I am very interested in the software!
as an ab user the proprietary software is expensive and generally limited to the specific processor family


----------



## Cemo (Feb 5, 2011)

HARRY304E said:


> Do you have a link?


http://ab.rockwellautomation.com/Programmable-Controllers/Connected-Components-Workbench-Software


----------



## Cemo (Feb 5, 2011)

gnuuser said:


> I am very interested in the software!
> as an ab user the proprietary software is expensive and generally limited to the specific processor family


Yes it looks very good on paper, appropriately priced considering what else is available in the market. I hope the software is user friendly. Good to see AB is finally competing with Automation Direct and others.
I have been hearing good things about Panasonic, I was thinking about trying one.


----------



## gnuuser (Jan 13, 2013)

ill have to try to run it through the wine program 
I use linux and i can see the software requirements is for windows
so as soon as i get the chance ill try it and post the results


----------



## JRaef (Mar 23, 2009)

One important thing you have to understand about CCW is that for PLCs, it ONLY works with the Micro800 line and small HMIs, it does NOT replace Logix5000 for the Logix PLCs. It is also used now to programm ALL of the drives and soft starters.


----------



## Cow (Jan 16, 2008)

Have any of you priced the cable adapter for connecting to a drive yet? Tell me how that price competes with Automation Direct.


----------



## JRaef (Mar 23, 2009)

Cow said:


> Have any of you priced the cable adapter for connecting to a drive yet? Tell me how that price competes with Automation Direct.

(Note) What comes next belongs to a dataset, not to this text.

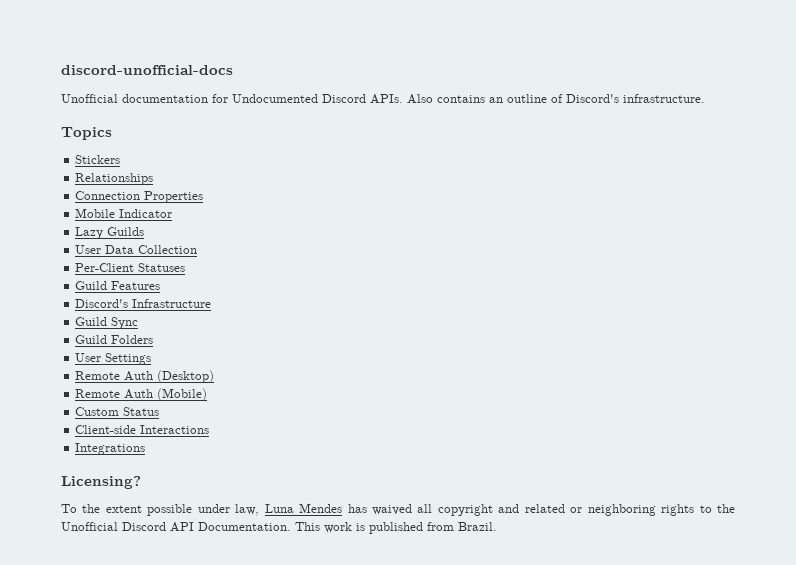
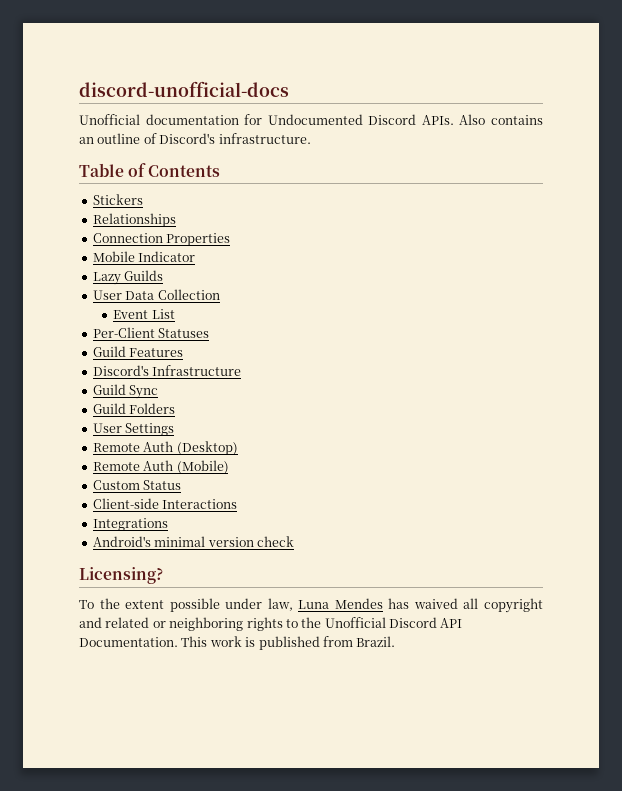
- Topics
+ Table of Contents
+ Event List
+ Android's minimal version check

If it's a new PF525 drive, it's a standard USB cable.


----------



## Going_Commando (Oct 1, 2011)

Awesome! Downloading now to play around with it.


----------



## Cemo (Feb 5, 2011)

Cow said:


> Have any of you priced the cable adapter for connecting to a drive yet? Tell me how that price competes with Automation Direct.


No I haven't but don't get me started with the cables, I have a big bag full of cables, connectors, adapters and gender benders. I wish every body used USB and RJ45.


----------



## DesignerMan (Jun 13, 2008)

The software is terrible!
I've been using AB RSLogix 500 & 5000 for years and this CCW is junk (IMO).
The PID loop instruction doesn't work- this was confirmed by Rockwell tech. support. There are LOTS of bugs and issues. 
Might be fine for a bare minimum controller, but that's as far as it goes.
Sometimes there's a reason something is free...


----------